Clear Directions Substance Abuse Program
Clear Directions is a collaborative program provided by The George Hull Centre for Children and Families, Breakaway Addiction Services and The Toronto District School Board.
The program is designed to assist youth, 18 years and under, who are struggling with serious substance abuse and mental health issues and who live in the Greater Toronto Area.
A multidisciplinary team working within a harm reduction philosophy engages youth by acknowledging and building on strength, instilling hope and inviting family and friends into the classroom and therapy room. A continuum of care encompassing outreach, individual, family and group therapy, day treatment, psychiatric consultation, residential care, case management and follow up is offered.
The family is considered to be an essential part of the treatment team and required in order to engage the youth and achieve the best results. Each family receives family therapy with our program social worker.
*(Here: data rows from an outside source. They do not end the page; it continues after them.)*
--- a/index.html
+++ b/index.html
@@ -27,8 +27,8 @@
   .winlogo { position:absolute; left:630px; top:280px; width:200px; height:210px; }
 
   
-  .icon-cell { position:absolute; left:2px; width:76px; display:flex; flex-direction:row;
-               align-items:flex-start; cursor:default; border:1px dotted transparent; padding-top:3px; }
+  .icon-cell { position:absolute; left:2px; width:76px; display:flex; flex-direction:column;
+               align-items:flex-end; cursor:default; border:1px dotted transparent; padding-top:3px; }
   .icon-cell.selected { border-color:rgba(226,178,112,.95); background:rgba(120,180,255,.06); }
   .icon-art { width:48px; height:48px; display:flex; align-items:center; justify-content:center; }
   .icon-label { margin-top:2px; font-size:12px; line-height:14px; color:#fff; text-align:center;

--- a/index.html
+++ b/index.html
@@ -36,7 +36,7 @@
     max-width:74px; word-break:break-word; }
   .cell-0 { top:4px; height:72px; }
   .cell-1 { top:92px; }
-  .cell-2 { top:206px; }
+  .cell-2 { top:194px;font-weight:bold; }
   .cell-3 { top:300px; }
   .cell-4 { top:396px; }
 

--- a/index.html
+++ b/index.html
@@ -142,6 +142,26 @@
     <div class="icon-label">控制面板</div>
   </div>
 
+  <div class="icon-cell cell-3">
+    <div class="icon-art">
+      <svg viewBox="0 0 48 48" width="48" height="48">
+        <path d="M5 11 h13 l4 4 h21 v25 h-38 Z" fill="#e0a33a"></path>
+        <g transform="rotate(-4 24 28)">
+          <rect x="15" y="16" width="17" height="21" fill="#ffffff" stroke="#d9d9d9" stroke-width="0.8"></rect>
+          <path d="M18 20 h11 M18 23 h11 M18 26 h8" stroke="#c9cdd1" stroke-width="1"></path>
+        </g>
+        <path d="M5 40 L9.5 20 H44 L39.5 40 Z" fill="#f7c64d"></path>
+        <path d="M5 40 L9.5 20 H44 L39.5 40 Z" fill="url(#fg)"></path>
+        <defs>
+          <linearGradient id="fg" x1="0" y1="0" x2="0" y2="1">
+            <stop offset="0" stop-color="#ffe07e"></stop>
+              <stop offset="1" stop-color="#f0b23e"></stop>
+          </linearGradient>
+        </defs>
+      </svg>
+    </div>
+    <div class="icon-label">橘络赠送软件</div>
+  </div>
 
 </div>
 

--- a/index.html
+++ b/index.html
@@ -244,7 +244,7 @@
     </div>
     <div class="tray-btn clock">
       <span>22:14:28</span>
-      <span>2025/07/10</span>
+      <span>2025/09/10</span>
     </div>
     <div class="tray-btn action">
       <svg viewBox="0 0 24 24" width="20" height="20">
Designated as a Section 23 classroom, the academic program is offered in partnership with The Toronto District School Board. All curriculum is credit based and delivered within Ministry of Education guidelines.
Clear Directions offers consultation and presentations on substance use to schools and community groups.
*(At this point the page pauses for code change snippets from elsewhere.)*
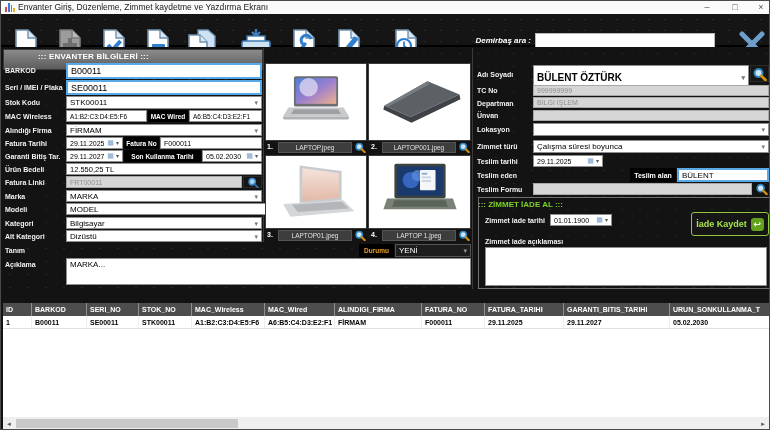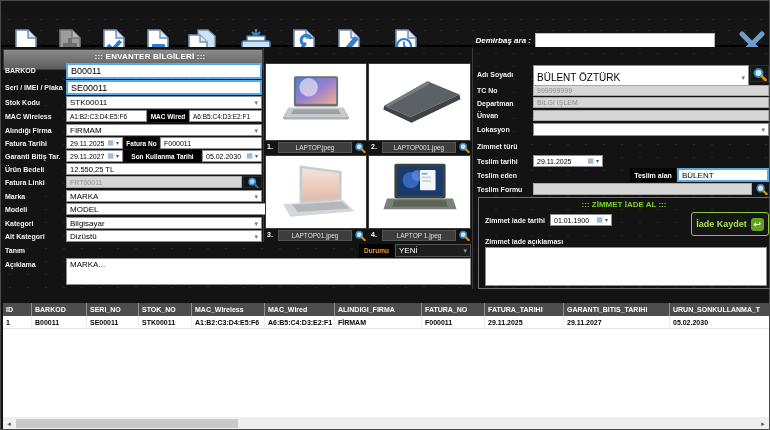--- a/index.html
+++ b/index.html
@@ -75,6 +75,18 @@
 
 <div class="app">
 
+  <div class="titlebar">
+    <span class="appicon">
+      <i style="height:5px;background:#d94a3a"></i>
+        <i style="height:9px;background:#3a7bd9"></i>
+        <i style="height:7px;background:#52a832"></i>
+        <i style="height:4px;background:#e8b52a"></i>
+    </span>
+    <span class="title-text">Envanter Giriş, Düzenleme, Zimmet kaydetme ve Yazdırma Ekranı</span>
+    <span class="winbtn" style="left:694px">–</span>
+    <span class="winbtn" style="left:722px">□</span>
+    <span class="winbtn" style="left:748px">×</span>
+  </div>
 
   <div class="toolbar">
     <div class="tbtn" style="left:8px">

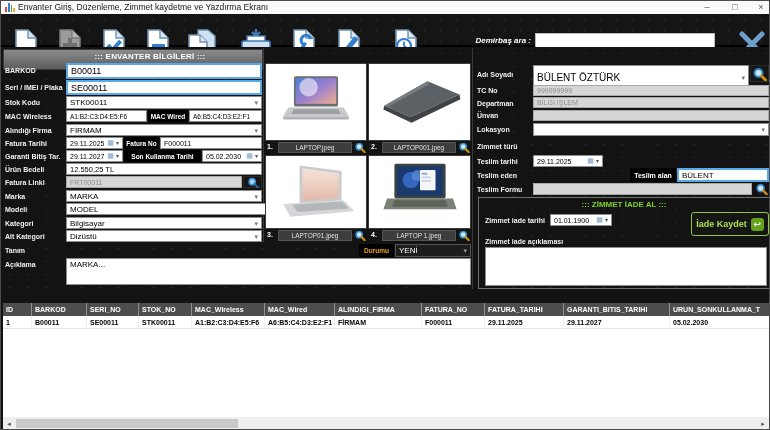--- a/index.html
+++ b/index.html
@@ -29,7 +29,7 @@
     background-image:radial-gradient(circle, #262626 0.8px, transparent 1px); background-size:18px 13px; }
   .vline { position:absolute; background:#3a3a3a; width:1px; }
 
-  .phead { position:absolute; height:21px; background:linear-gradient(#8b8b8b,#5c5c5c); color:#fff; font-size:8px; font-weight:bold; text-align:center; line-height:13px; letter-spacing:.2px; border:1px solid #3a3a3a;padding-left:34px; }
+  .phead { position:absolute; height:21px; background:linear-gradient(#8b8b8b,#5c5c5c); color:#fff; font-size:8px; font-weight:bold; text-align:left; line-height:13px; letter-spacing:.2px; border:1px solid #3a3a3a;padding-left:34px; }
 
   .flabel { position:absolute; color:#f2f2f2; font-size:7px; font-weight:bold; white-space:nowrap; }
   .ctl { position:absolute; background:#fff; border:1px solid #8d8d8d; color:#000; font-size:8px; display:flex; align-items:center; padding:0 3px; overflow:hidden; white-space:nowrap; }

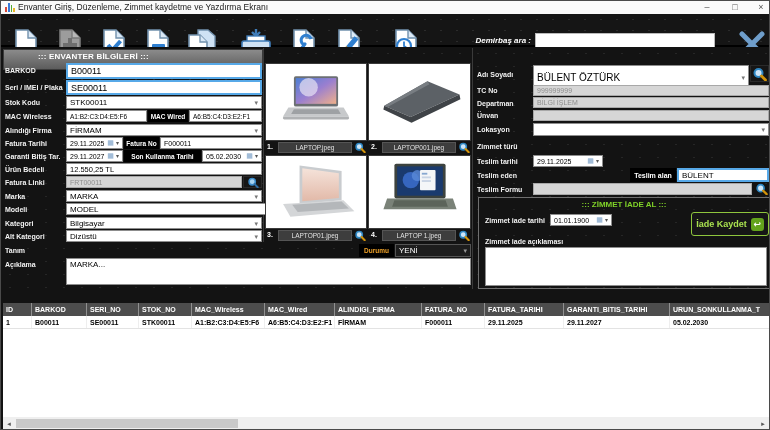--- a/index.html
+++ b/index.html
@@ -354,7 +354,7 @@
 
 
   <span class="flabel" style="left:476px;top:70px">Adı Soyadı</span>
-  <div class="ctl" style="left:532px;top:64px;width:216px;height:24px;font-weight:normal;font-size:10px">
+  <div class="ctl" style="left:532px;top:64px;width:216px;height:24px;font-weight:bold;font-size:10px">
       <span>BÜLENT ÖZTÜRK</span>
       <span class="chev">▾</span>
     </div>

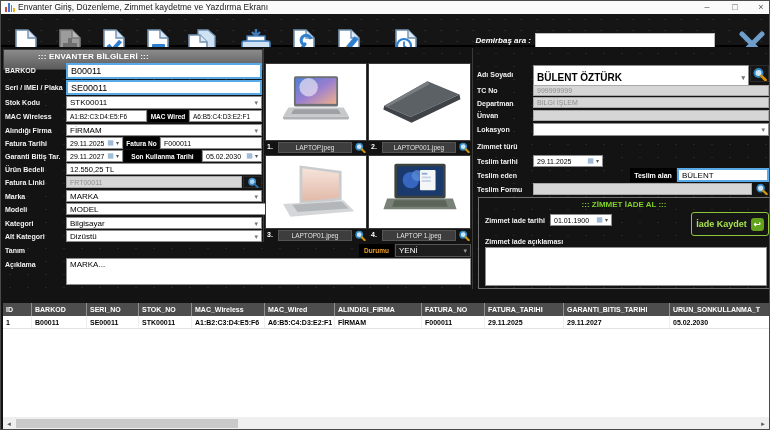--- a/index.html
+++ b/index.html
@@ -381,6 +381,10 @@
     </div>
 
   <span class="flabel" style="left:476px;top:142px">Zimmet türü</span>
+  <div class="ctl" style="left:532px;top:139px;width:236px;height:13px">
+      <span>Çalışma süresi boyunca</span>
+      <span class="chev">▾</span>
+    </div>
 
   <span class="flabel" style="left:476px;top:157px">Teslim tarihi</span>
   <div class="ctl" style="left:532px;top:154px;width:70px;height:12px;font-size:7px">

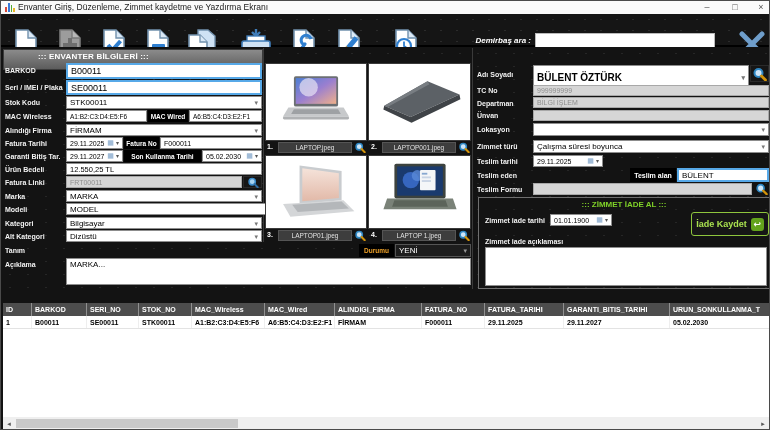--- a/index.html
+++ b/index.html
@@ -51,7 +51,7 @@
 
   
   .iade-box { position:absolute; left:477px; top:196px; width:292px; height:92px; border:1px solid #6f6f6f; }
-  .iade-title { position:absolute; left:477px; top:199px; width:292px; text-align:center; color:#7fd028; font-size:8px; font-weight:bold; }
+  .iade-title { position:absolute; left:477px; top:199px; width:292px; color:#7fd028; font-size:8px; font-weight:bold; }
   .iade-btn { position:absolute; left:690px; top:211px; width:78px; height:24px; background:#161616; border:1px solid #8fc63d; border-radius:3px; color:#a9e14f; font-size:9px; font-weight:bold; display:flex; align-items:center; justify-content:center; gap:4px; }
   .ret-ic { display:inline-flex; width:13px; height:13px; background:#63a31c; border-radius:3px; color:#fff; font-size:9px; align-items:center; justify-content:center; font-family:"DejaVu Sans",sans-serif; }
• 87% of clients showed improvement at discharge on the Child and Adolescent
Functional Assessment Scale (CAFAS), which is administered pre and post treatment
• 80% of clients said the program helped them to reduce their substance use
Bee came to the Clear Directions Program shortly after being diagnosed with a significant mental illness. Bee and her parents had great difficulty accepting the diagnosis and Bee just wanted to feel ‘normal’. Unfortunately, Bee’s substance use exacerbated her symptoms and increased her risk of hospitalization. The Clear Directions clinician began weekly meetings to support Bee and her family. The youth workers found ways to help Bee ‘normalize’ her life: by attending school on a daily basis, providing opportunities to ‘hang out’ with other kids her age without using drugs, and helping her to accept her diagnosis and find ways to improve her situation. When Bee left the program at the end of the school year, she rarely used substances and consistently followed her medication schedule. Most importantly from her perspective, she had earned six credits towards her high school diploma.